20.1 Bestaande afstanden en andere maten
Voor een bouwwerk dat op het tijdstip van inwerkingtreding van het bestemmingsplan aanwezig of in uitvoering is, dan wel gebouwd kan worden krachtens de Wet Algemene bepalingen omgevingsrecht en dat in het plan ingevolge de bestemming is toegelaten, maar waarvan de bestaande maten afwijken van de maatvoeringbepalingen in de bouwregels van de betreffende bestemming, gelden ter plaatse van de afwijking die afwijkende maten als bepalingen voor de maatvoering, met dien verstande dat:
-
a. bestaande maten die meer bedragen dan in hoofdstuk 2 is voorgeschreven, mogen ter plaatse van de afwijking als ten hoogste toelaatbaar worden aangehouden;
-
b. bestaande maten die minder bedragen dan in hoofdstuk 2 is voorgeschreven, mogen ter plaatse van de afwijking als ten minste toelaatbaar worden aangehouden;
-
c. ingeval van herbouw is dit lid onder a en b uitsluitend van toepassing, indien de herbouw op dezelfde locatie plaatsvindt;
-
d. op een bouwwerk als hiervoor bedoeld, is het Overgangsrecht bouwwerken niet van toepassing.
20.2 Overschrijding bouwgrenzen
De bouwgrenzen, niet zijnde bestemmingsgrenzen, mogen in afwijking van aanduidingsgrenzen, aanduidingen en bestemmingsregels worden overschreden door:
-
a. tot gebouwen behorende stoepen, stoeptreden, trappen(huizen), galerijen, hellingbanen, funderingen, balkons, entreeportalen, veranda's en afdaken, mits de overschrijding ten hoogste 2,5 m bedraagt;
-
b. tot gebouwen behorende aan- en uitbouwen, mits de overschrijding niet meer dan 2 m bedraagt, de oppervlakte niet meer dan 6 m² bedraagt en voorts het bepaalde in artikel 10 lid 10.2 van overeenkomstige toepassing is;
-
c. andere ondergeschikte onderdelen van gebouwen, mits de overschrijding ten hoogste 1,5 m bedraagt.
20.3 Ondergronds bouwen
20.3.1 Bouwregels
Tenzij in hoofdstuk 2 anders is bepaald, gelden voor het bouwen van geheel of gedeeltelijk beneden het maaiveld gelegen gebouwen de volgende regels:
-
a. het bouwen van bedoelde ruimten is uitsluitend toegestaan geheel onder een gebouw dat geheel boven het maaiveld is gelegen;
-
b. het bouwen van bedoelde ruimten dient ten dienste van de bovenliggende bestemming te zijn;
-
c. het bouwen van bedoelde ruimten is uitsluitend toegestaan tot ten hoogste 1 bouwlaag;
-
d. de toegangen zijn gesitueerd in de achtergevel van het gebouw.
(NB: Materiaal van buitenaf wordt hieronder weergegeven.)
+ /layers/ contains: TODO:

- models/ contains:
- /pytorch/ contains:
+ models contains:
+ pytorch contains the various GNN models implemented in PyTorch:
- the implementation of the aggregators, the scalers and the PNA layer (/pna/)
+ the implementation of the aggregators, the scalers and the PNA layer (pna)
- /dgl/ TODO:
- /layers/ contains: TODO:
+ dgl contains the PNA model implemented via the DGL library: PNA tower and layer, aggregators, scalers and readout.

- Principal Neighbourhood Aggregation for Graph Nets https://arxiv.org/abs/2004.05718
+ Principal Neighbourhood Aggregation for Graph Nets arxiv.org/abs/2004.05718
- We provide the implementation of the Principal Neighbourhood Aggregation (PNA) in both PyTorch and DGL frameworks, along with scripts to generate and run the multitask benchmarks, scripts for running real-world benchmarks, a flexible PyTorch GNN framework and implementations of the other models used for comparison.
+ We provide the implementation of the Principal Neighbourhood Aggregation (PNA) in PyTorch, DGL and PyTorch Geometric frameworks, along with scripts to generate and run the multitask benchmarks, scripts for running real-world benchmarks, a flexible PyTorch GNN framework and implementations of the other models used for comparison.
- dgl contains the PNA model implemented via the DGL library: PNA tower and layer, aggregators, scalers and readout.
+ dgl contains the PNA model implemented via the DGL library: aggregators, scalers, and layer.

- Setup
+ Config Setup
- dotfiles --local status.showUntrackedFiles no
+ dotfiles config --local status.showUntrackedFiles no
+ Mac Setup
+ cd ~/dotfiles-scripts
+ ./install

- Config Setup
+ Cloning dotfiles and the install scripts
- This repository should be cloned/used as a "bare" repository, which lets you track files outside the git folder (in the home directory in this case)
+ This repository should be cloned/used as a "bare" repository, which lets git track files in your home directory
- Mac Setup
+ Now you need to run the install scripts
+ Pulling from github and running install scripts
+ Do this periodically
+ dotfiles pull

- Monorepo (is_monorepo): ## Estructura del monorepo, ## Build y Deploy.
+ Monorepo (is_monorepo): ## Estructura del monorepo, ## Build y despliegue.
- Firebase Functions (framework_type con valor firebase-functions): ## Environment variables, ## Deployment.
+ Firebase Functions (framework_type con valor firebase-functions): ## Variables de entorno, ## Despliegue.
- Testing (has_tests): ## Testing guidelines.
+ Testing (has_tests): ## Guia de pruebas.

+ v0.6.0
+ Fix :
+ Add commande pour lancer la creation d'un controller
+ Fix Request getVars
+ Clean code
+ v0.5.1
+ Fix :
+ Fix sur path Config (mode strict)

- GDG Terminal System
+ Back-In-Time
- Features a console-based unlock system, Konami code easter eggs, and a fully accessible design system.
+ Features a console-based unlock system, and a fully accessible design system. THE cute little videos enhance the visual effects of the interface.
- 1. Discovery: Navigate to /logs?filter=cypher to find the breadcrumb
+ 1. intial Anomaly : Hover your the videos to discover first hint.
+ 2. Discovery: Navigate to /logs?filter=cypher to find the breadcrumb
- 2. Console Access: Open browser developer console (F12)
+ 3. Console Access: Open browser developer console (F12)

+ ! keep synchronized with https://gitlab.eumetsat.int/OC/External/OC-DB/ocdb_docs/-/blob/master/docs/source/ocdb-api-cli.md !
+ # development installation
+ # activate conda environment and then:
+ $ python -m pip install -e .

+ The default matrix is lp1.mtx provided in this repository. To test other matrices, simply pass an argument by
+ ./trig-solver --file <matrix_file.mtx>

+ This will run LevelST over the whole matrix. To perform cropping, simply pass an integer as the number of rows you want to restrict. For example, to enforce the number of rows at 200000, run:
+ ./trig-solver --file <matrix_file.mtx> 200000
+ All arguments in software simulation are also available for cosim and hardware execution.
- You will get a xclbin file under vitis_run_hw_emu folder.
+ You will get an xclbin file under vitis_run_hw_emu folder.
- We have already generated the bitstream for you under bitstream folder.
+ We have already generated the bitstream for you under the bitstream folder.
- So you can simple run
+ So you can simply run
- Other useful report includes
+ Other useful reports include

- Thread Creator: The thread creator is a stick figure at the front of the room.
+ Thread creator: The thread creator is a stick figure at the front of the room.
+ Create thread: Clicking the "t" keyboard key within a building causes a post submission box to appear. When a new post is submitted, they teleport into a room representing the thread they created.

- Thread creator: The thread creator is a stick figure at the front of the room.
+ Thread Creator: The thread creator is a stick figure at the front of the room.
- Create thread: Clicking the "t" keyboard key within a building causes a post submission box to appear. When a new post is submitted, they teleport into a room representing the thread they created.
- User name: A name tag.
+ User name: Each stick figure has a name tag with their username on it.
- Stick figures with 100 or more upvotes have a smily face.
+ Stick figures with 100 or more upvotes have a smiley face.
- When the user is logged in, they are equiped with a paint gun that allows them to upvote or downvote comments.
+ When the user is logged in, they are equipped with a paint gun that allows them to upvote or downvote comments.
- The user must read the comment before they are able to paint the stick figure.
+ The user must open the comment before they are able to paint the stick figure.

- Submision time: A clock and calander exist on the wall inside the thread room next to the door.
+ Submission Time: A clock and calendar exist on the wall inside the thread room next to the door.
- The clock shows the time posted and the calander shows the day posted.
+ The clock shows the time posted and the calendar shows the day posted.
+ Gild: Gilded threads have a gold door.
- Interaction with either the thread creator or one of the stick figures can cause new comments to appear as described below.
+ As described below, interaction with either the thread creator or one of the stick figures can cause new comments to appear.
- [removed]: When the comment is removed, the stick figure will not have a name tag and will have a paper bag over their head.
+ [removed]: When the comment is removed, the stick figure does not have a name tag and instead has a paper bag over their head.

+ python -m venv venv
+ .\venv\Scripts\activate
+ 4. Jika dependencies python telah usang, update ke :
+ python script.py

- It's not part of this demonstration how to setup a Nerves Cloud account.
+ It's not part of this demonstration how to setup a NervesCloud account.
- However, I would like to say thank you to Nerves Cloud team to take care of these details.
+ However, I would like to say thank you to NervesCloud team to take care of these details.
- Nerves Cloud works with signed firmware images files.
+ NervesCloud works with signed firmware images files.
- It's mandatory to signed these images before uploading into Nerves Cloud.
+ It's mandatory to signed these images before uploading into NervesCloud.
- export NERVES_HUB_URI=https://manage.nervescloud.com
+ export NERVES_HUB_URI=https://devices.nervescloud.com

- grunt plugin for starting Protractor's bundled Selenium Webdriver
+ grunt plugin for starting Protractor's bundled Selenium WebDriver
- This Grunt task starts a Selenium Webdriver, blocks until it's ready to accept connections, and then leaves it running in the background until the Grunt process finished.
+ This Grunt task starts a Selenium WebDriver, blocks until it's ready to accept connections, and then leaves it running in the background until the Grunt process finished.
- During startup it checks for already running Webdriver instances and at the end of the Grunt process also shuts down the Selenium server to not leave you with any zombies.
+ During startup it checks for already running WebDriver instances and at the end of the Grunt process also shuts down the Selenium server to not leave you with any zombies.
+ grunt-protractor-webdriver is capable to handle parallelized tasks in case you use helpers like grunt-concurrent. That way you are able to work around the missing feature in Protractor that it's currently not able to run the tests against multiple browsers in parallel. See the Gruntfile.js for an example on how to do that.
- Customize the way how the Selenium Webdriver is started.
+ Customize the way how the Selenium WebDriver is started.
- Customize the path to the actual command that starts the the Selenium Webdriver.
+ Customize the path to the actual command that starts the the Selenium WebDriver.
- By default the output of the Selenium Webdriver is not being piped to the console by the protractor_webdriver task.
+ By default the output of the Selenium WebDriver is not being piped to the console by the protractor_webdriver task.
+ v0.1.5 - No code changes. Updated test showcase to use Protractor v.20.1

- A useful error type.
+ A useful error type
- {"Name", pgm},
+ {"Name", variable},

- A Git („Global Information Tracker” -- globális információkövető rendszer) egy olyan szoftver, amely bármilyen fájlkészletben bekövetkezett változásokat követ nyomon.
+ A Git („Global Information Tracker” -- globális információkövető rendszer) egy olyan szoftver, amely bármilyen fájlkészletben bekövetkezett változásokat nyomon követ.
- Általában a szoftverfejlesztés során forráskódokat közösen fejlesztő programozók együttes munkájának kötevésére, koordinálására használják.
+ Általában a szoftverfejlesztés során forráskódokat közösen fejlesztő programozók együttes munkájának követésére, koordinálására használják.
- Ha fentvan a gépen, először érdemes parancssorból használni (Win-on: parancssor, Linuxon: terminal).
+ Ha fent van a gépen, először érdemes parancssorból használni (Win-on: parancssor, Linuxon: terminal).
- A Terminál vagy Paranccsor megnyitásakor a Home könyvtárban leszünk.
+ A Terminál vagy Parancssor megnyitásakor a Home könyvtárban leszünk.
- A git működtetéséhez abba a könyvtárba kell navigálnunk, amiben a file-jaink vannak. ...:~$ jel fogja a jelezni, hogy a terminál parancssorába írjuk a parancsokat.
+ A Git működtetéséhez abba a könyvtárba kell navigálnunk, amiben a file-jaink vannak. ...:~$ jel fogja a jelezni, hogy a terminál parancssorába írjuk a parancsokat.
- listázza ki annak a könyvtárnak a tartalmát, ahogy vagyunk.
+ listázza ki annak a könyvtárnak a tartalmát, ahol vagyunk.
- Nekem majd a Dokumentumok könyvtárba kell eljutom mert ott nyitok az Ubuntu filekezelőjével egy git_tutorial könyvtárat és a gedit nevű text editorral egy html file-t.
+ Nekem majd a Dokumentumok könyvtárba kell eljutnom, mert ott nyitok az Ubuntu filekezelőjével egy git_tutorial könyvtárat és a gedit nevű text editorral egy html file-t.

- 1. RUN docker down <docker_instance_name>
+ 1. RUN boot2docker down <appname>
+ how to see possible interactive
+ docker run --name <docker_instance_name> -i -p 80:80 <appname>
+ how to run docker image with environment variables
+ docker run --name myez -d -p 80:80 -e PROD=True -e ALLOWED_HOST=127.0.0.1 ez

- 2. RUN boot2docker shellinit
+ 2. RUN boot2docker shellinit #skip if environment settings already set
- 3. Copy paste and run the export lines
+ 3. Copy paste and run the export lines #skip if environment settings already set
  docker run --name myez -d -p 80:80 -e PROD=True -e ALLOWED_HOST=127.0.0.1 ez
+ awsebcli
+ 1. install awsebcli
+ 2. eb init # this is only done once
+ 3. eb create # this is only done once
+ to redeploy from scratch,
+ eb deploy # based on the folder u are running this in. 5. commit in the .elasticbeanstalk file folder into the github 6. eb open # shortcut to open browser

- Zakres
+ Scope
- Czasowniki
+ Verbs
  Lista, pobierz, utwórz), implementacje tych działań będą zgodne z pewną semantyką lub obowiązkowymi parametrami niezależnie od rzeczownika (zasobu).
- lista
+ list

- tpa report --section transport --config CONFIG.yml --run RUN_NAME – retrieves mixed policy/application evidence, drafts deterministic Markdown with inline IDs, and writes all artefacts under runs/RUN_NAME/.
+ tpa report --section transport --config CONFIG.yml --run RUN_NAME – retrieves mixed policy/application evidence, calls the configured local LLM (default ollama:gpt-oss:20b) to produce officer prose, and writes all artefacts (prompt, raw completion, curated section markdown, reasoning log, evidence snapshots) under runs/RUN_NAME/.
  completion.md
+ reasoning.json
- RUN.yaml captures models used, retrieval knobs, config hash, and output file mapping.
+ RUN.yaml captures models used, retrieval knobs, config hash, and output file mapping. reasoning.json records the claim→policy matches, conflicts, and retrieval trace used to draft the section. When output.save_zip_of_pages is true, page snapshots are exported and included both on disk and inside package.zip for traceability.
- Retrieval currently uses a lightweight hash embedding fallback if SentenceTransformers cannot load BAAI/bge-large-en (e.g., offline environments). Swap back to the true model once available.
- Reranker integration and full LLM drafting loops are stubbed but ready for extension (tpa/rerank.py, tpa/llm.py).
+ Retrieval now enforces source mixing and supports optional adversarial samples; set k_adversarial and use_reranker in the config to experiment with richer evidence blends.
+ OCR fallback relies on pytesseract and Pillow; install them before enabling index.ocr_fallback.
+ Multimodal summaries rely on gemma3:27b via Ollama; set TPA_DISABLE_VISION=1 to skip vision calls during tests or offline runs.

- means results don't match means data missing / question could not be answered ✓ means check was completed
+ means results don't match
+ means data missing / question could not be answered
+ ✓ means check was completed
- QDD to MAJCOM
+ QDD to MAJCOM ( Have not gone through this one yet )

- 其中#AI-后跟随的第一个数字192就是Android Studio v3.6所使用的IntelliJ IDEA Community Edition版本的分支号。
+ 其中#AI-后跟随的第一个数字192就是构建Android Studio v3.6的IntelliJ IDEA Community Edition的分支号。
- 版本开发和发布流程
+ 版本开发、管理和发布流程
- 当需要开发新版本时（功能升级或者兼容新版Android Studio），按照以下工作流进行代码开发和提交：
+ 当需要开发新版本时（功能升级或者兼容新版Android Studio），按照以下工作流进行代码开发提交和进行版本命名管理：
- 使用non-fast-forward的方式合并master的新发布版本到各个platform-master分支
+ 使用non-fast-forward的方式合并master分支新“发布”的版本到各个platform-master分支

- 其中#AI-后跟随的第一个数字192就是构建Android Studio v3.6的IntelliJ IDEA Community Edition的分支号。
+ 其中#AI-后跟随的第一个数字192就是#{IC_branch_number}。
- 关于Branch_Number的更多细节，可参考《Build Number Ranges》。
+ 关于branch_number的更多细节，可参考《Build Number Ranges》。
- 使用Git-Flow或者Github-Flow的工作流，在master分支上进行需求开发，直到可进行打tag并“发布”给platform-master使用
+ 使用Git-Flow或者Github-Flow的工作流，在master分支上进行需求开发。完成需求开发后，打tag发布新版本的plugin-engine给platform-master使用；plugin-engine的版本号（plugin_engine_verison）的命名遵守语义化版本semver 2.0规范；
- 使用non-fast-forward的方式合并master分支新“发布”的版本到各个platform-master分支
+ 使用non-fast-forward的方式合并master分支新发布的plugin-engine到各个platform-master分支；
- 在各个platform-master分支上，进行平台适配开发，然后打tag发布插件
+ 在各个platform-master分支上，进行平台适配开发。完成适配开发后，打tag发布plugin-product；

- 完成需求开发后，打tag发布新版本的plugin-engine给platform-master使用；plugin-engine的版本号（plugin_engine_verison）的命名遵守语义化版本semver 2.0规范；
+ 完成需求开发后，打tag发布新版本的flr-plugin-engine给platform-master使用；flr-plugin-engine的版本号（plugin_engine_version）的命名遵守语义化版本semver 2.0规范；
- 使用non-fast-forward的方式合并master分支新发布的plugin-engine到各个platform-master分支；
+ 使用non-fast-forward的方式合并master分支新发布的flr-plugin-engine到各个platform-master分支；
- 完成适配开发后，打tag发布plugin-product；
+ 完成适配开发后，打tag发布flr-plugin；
20.3.2 Afwijken ten behoeve van meerdere bouwlagen
Het bevoegd gezag kan afwijken van het bepaalde in lid 20.3.1 onder c teneinde meer dan één bouwlaag toe te staan, met dien verstande dat:
-
a. de bouwlagen ten dienste van de bovenliggende bestemming dienen te zijn;
-
b. een ondergrondse parkeergarage uit ten hoogste twee bouwlagen mag bestaan;
-
c. een ondergrondse parkeergarage niet hoger dan de hoogte van de direct aangrenzende weg mag worden gebouwd.
20.3.3 Afwijken ten behoeve van andere locatie toegangen
Het bevoegd gezag kan afwijken van het bepaalde in lid 20.3.1 onder d teneinde de toegangen aan andere zijden van het gebouw toe te staan, met dien verstande dat geen onevenredige aantasting van de ruimtelijke karakteristiek mag plaatsvinden.